# new owner waiting delivery



## 126555 (Aug 4, 2009)

:lol: hi with have a hymer classic 644 2005 would like to no if this has a electric water heater


----------



## neilbes (Oct 16, 2006)

yes it will have


----------



## UncleNorm (May 1, 2005)

Hello Brandon1 and a warm welcome to MotorhomeFacts. May your stay with us be a long and fruitful one. Well done also for becoming a FULL member by subscribing! 

As a subscriber, there are lots of things you can now do, for example, if you go to the Membership flag just above, you can look for all the members who have Hymer 644s. There are 73 of them!! Also, as a subscriber, you could send a Private Message (PM) to any of them, asking for further info.

Whatever you decide, I can at least say that you have chosen a very popular motorhome which lots of folk enjoy. I just hope you get out in yours and enjoy using it for days out, weekends/nights away, as well as longer holidays.

Stay well. :wink:


----------



## 126555 (Aug 4, 2009)

thanks a lot cant seem to find the membership flag thing a bit thick


----------



## rayc (Jun 3, 2008)

Hi, go to the row above which is below the top yellow row and above the one with the garage symbol and select "Memberlist".
You can then search for those members who have the MH that you enter in the search box.

[It may though be of limited use as a search for my MH, Chausson Welcome 75, bought up 7 members including myself. The other 6 members had only posted a combined total of 18 times with none being recent.]


----------



## UncleNorm (May 1, 2005)

Hello again Brandon1. Try this link...

http://www.motorhomefacts.com/members.html

Now fill in the info for the motorhome. RayC is correct when he suggests limited use for the info. But of those 73 I mentioned earlier, several DO post or have posted a number of times.


----------



## citroennut (May 16, 2005)

just did that and really suprised myself with another 6 owners
simon


----------



## time-traveller (Apr 23, 2007)

brandon1 said:


> :lol: hi with have a hymer classic 644 2005 would like to no if this has a electric water heater


230v electric water heating was an optional extra on nearly all Hymers in 2005 - it will have it _only_ if specified by the original purchaser. It was quite an expensive extra.


----------



## JeanLuc (Jan 13, 2007)

If you are buying an 'official UK' van, i.e. one that was sold originally by Brownhills / Hymer UK, then according to the 2005 price list, of which I have a copy, the electric water heating was a £386 option on B-Classic at the time. If you are buying a continental spec van then who knows? But generally, they have even less in the standard spec.

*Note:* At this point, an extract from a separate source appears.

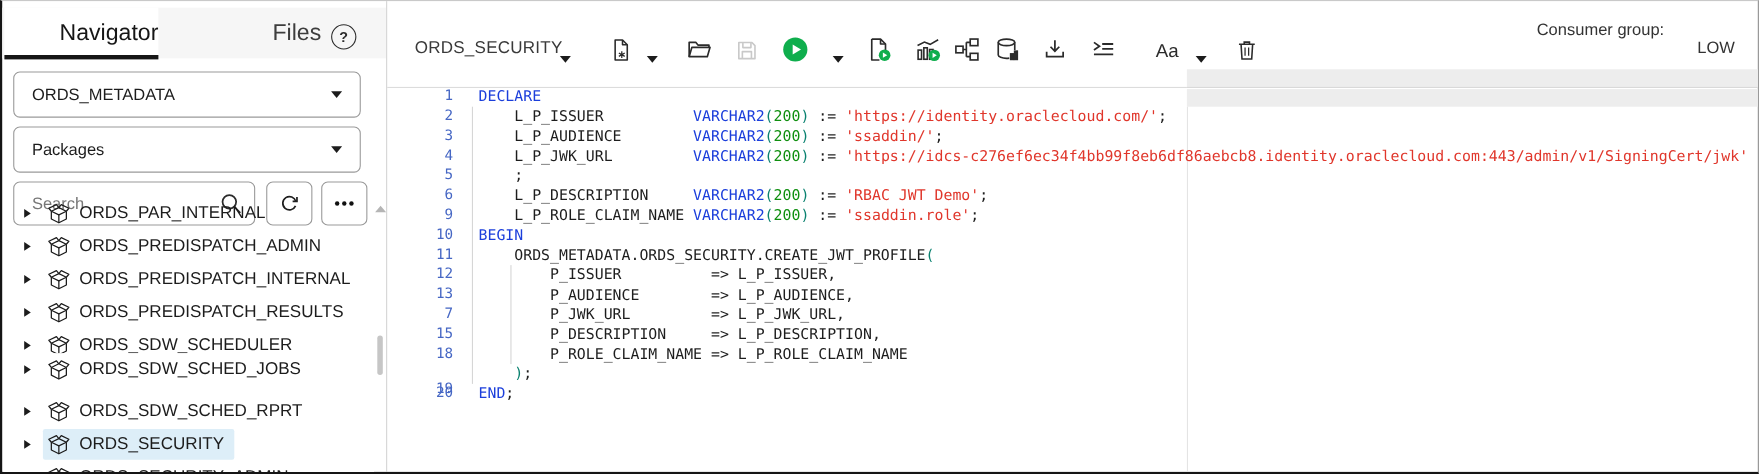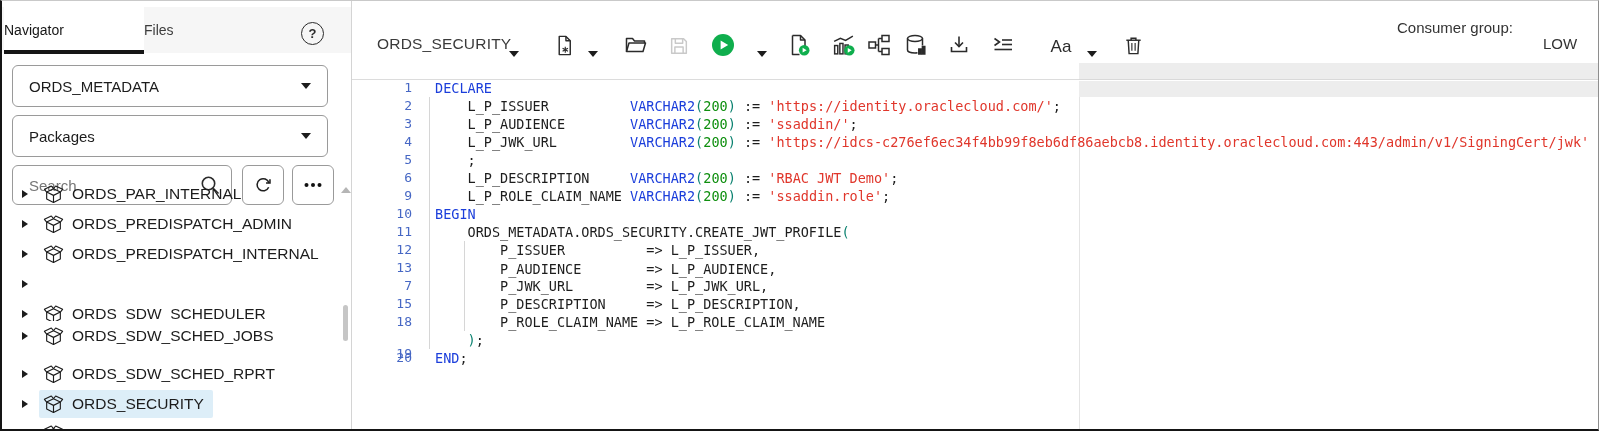"Navigator" .tab { font-size: 14px -> 21px; justify-content: flex-start -> flex-end }
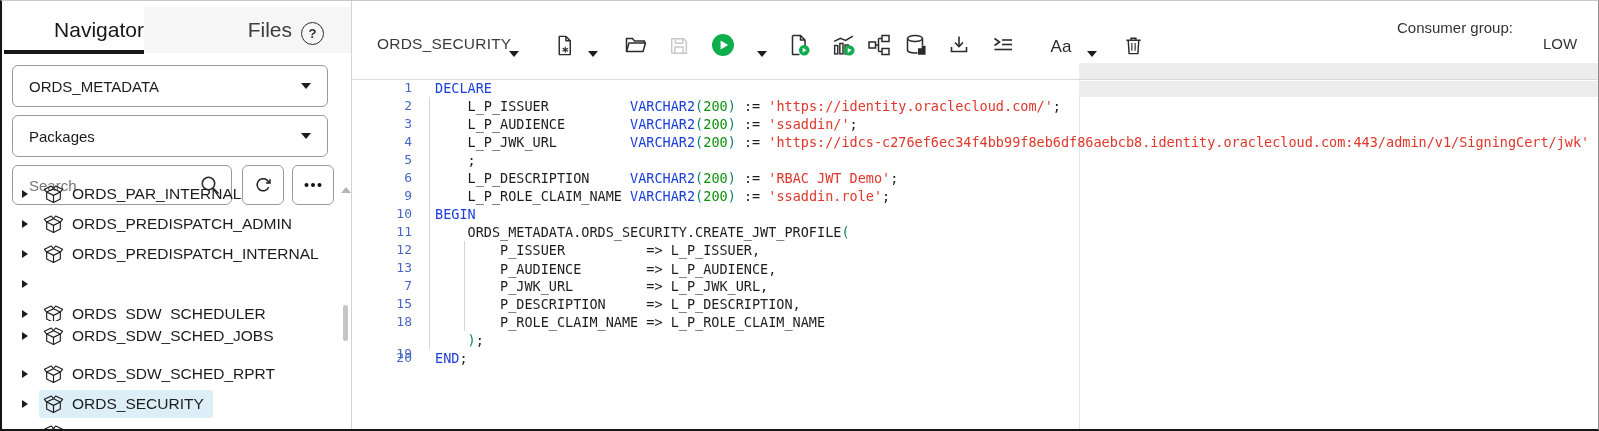"ORDS_PREDISPATCH_RESULTS" span.body { html: none -> <span> <span> <svg> <path></path> <path></path> <path></path> <path></path> <path></path> <path></path> </svg> </span> <span>ORDS_PREDISPATCH_RESULTS</span> </span> }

By the way, the price list does not show a B-Classic 644 in that year, but it does show a B-Classic 664, which has a similar layout. Again, that may be different in the case of the continental line-up for 2005.

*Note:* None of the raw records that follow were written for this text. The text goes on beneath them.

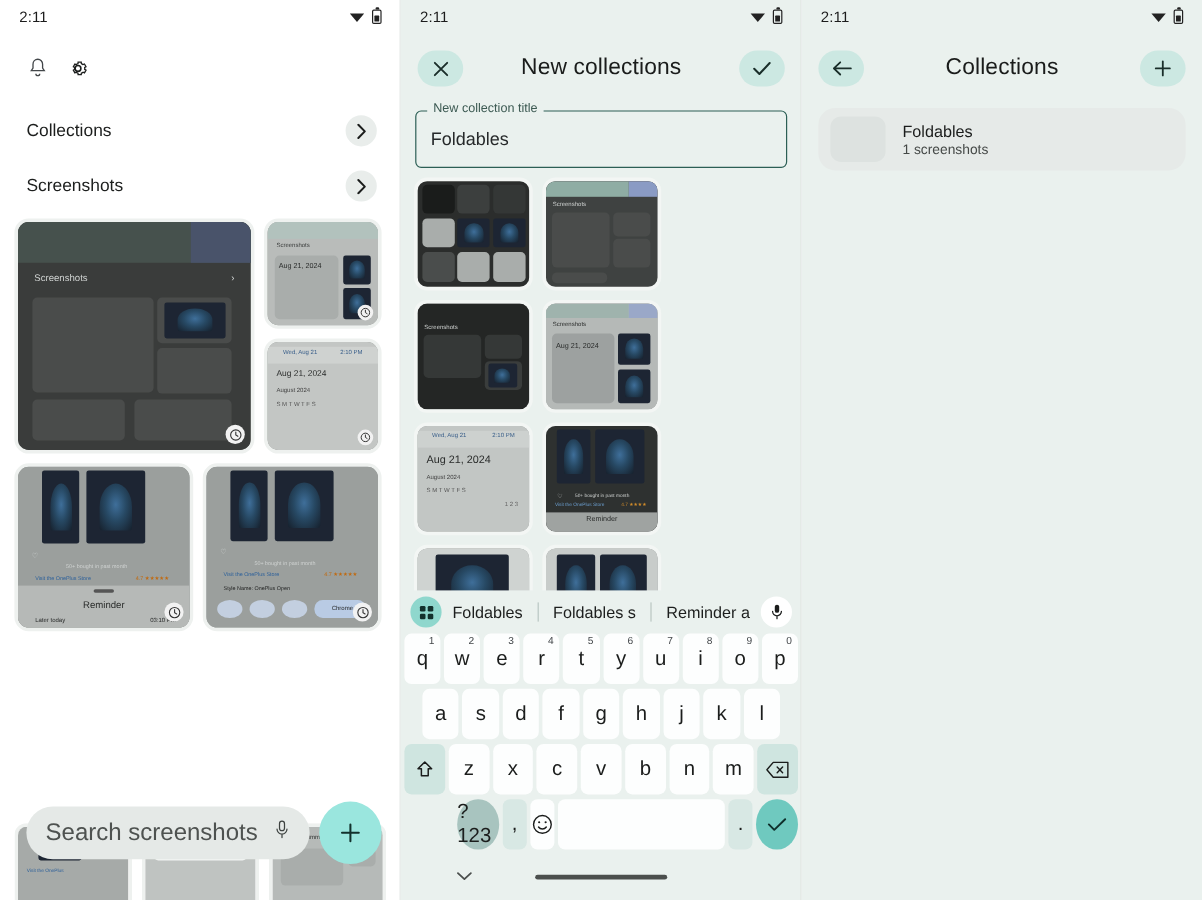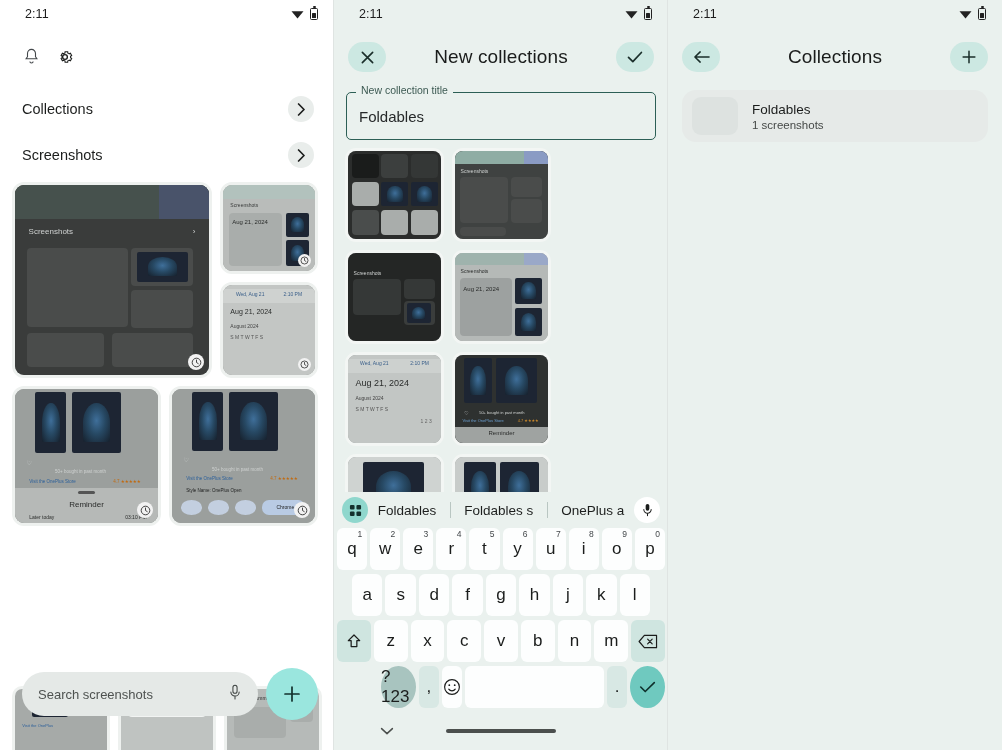"2:11" .statusbar { margin-left: 9px -> none }
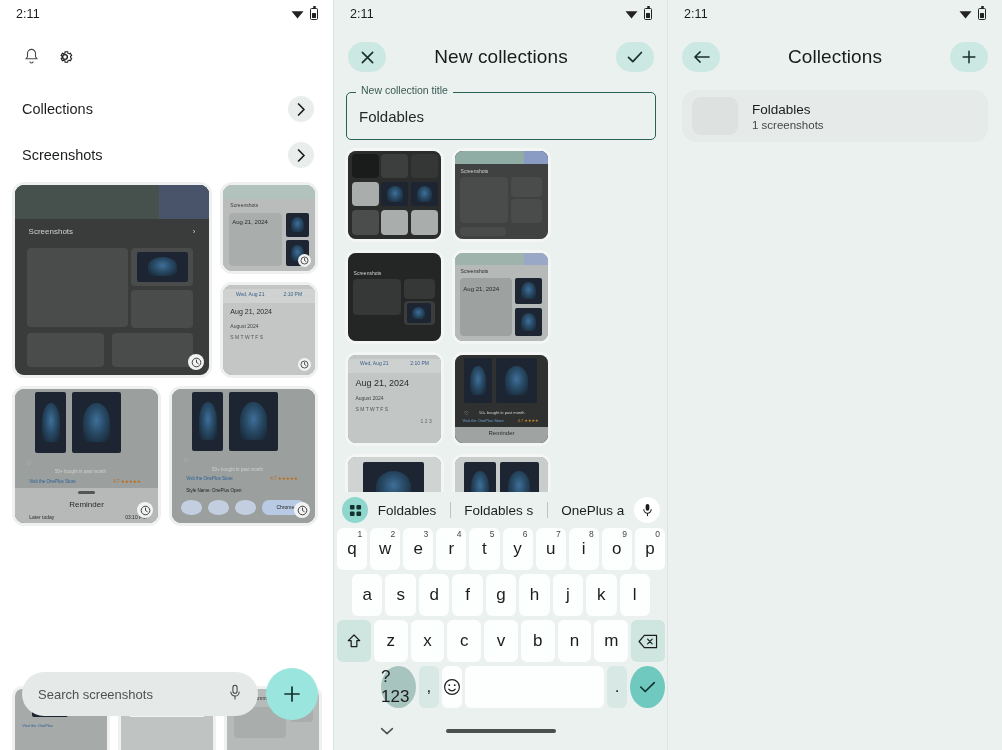"OnePlus a" span.sugg-item { text: OnePlus -> Reminder }
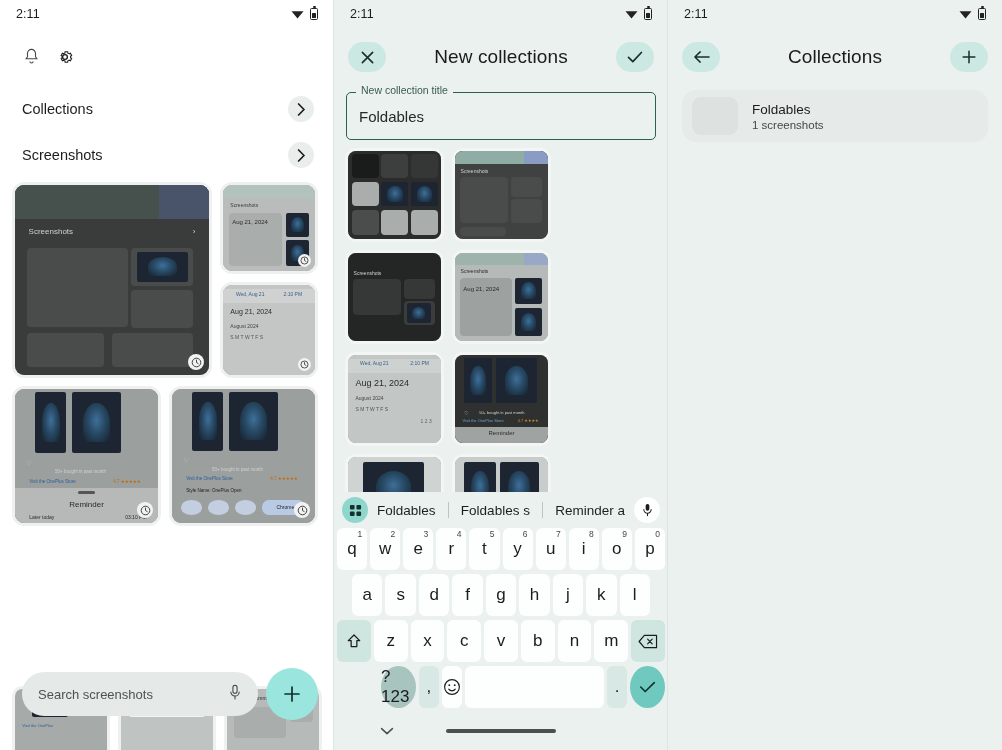"Search screenshots" .searchbar .ph { font-size: 13px -> 20px }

One final point - and I realise this is too late to be of much use, but have you checked which chassis the van is built on. The standard for B-Classic was the Fiat Ducato 15, or 'light chassis'. The heavier Ducato 18 was an upgrade option which lifted the Gross Vehicle Weight from 3.5 to 3.8 tonnes. A further upgrade with the '18' was possible, taking GVW to 3.9 tonnes. The point being of course, that maximum payload with the '15' chassis will be in the region of 350 kg.

Hope this helps, rather than hinders.

Philip


----------



## 126555 (Aug 4, 2009)

i think our van i a fiat ducato 2.8 coachbuilt with a hymerbody does this make sence 8O


----------



## JeanLuc (Jan 13, 2007)

brandon1 said:


> i think our van i a fiat ducato 2.8 coachbuilt with a hymerbody does this make sence 8O


If it is a coach-built, that suggests it is a C-Classic 644, rather than a B-Classic. The C-Class has a 'lump on its head' for the over-cab bed, whilst the B-Class (Hymer terminology) is a UK A-Class (profile like a small coach).

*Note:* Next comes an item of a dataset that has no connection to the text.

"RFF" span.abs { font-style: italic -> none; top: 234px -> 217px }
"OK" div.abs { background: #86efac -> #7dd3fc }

There was a C-Classic 644 in 2005, so I guess you are buying one of those. The chassis is a Fiat Ducato but there are two variables. In 2005, it could have either a 2.3 or 2.8 litre JTD engine, and they could be paired with either the '15' or heavier '18' chassis. The 15 was the standard with 18 being an option. In fact, payload is not such an issue here because the C644 is lighter than the B664 (Classics) so you should have a bit of lee-way.

Electric water heating was an option on this van too.

Philip


----------



## 126555 (Aug 4, 2009)

hi jeanluc ours has the hump on the roof it is a 2.8 asked the saleman if it had a eletric water heater which he replied that it has but looking on this forum now having doubts


----------



## JeanLuc (Jan 13, 2007)

When you collect your motorhome, make sure the dealer takes time to give you a proper hand-over. There are a lot of things to understand about the workings and the session should take about an hour - possibly longer. (Forgive me if this is 'teaching you to 'suck eggs', but I am guessing you are new to this. We were, 2 1/2 years ago, but you pick it up very quickly.)
Your heating sustem should be a Truma C3402 and it is controlled by a rotary switch (on/off and temperature dial) on a wall somewhere. If there is an electric heating element in it as well, there should be a second switch next to the main one.
Do make sure you have the owner's manual for the van and there are often additional manuals for things like the Truma heater, gas regulators, fridge etc. (But these are covered in the Hymer manual anyway.)

Hope all goes well with the new van.

Philip


----------



## 126555 (Aug 4, 2009)

bit worried if it does not have electric water heater it would be dear to run on gas :?: we plan to use regular could it be modified :?: 8)


----------



## JeanLuc (Jan 13, 2007)

It's not dear to run it on gas. In fact the Truma system is primarily a gas heater. Those who have the additional electric system report that it is slower to heat (obviously fastest with both switched on).
We rarely hook up to 230V anyway, preferring to rely on battery power, but then we have 2 x 110Ah batteries and tend to move quite often. We can last 3 or 4 nights in deep winter and probably a week in summer without re-charging batteries. So we use gas most of the time for heating water, space heating (in winter), the fridge and of course cooking.
In summer, we have managed over two weeks on one gas bottle (we have a twin Gaslow refillable system). In winter it can go down a bit sharpish, but that's when you need the gas for space heating.

There is an electric retro-fit for the Truma system. It is an external collar, a bit like an electric blanket on steroids. I don't know if it can be fitted to the C3402. I believe it costs around £260 and is a bit fiddly to fit; presumably another £100+ if you have to pay someone to fit it for you. You can buy a lot of gas for that amount!

Have a search in the forums, there has been previous discussion about fitting these.

Philip


----------



## 126555 (Aug 4, 2009)

thanks for the info spoke to the dealers today (brownhills) at newark the salesman who i orginally spoke to who said one was fitted as agreed to fit one and we have sorted out a deal the salesman was first class


----------



## UncleNorm (May 1, 2005)

Brandon1, you have a PM.


----------



## 126555 (Aug 4, 2009)

had the van 3 weeks pleased with it so far we would like to fit some extra power points 240 volts is this a diy job i have some exeerience :?:


----------